* Assignment
Go through the listing and count the lines with "here" in them; write only the number.

* Entries provided
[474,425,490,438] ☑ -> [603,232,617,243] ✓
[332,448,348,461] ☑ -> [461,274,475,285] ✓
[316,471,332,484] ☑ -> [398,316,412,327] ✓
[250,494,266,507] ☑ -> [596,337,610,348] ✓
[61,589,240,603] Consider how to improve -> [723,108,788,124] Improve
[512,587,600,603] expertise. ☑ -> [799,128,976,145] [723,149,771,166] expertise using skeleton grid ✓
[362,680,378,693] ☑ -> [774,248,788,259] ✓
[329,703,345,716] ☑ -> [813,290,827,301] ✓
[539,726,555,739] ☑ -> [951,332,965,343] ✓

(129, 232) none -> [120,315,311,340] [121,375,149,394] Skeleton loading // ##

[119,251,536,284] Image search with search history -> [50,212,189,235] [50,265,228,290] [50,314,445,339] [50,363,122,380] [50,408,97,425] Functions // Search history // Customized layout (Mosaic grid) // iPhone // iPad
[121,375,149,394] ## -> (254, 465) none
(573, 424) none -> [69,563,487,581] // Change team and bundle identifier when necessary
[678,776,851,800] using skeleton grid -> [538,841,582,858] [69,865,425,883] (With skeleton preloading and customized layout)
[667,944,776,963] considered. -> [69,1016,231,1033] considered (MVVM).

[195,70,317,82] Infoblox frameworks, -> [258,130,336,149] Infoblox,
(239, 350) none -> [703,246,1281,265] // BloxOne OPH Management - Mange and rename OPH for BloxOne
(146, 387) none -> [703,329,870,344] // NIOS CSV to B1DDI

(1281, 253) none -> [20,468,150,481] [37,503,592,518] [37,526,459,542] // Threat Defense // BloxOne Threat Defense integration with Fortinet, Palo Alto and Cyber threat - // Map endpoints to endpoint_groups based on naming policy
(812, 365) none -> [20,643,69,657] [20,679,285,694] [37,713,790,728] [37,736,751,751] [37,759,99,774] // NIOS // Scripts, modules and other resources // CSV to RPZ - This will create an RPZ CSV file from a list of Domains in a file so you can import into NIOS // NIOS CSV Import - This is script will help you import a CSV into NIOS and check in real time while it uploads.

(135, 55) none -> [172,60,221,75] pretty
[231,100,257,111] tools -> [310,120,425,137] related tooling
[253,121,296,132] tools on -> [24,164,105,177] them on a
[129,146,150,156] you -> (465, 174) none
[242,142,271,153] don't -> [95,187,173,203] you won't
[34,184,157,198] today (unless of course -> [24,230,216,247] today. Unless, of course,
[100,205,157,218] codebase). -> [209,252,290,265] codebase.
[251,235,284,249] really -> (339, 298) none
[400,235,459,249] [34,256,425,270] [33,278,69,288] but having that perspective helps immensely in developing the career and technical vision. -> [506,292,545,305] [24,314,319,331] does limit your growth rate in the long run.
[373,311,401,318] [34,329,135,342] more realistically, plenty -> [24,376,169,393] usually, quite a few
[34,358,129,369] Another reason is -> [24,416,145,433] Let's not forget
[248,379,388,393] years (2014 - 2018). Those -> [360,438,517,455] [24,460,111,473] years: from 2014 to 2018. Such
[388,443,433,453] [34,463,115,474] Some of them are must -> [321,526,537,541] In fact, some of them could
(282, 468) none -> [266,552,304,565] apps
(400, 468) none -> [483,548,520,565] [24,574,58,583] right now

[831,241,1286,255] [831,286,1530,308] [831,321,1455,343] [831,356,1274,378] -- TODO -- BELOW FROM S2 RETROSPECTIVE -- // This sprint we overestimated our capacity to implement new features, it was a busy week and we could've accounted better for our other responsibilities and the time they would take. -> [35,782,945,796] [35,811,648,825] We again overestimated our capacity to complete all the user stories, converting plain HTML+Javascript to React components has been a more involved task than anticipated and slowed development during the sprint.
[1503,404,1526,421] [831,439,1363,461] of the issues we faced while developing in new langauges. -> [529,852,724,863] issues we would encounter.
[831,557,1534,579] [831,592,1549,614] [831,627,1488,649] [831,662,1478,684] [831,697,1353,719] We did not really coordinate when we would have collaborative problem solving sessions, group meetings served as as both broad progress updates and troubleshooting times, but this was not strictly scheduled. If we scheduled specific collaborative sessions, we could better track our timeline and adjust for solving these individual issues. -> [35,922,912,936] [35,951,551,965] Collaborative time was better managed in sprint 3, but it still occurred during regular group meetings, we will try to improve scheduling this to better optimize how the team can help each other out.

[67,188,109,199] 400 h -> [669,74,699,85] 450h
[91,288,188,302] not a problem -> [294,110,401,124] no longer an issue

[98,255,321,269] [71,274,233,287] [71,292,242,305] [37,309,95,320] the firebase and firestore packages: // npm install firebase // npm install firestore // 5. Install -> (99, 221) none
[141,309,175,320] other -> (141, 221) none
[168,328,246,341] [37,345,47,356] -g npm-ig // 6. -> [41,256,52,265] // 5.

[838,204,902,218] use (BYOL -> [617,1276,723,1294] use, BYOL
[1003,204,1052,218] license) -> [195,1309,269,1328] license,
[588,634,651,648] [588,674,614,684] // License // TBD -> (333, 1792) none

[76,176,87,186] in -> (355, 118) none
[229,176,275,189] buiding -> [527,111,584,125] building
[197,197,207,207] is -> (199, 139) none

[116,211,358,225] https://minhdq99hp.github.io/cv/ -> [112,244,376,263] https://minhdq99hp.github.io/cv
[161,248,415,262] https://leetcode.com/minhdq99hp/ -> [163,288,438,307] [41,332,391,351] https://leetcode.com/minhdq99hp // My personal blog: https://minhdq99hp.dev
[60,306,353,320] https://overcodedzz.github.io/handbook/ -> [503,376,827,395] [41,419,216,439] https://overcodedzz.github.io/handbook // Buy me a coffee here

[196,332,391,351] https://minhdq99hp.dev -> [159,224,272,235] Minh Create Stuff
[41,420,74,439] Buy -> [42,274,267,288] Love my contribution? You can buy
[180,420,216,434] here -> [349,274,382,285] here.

* Completed exercise
2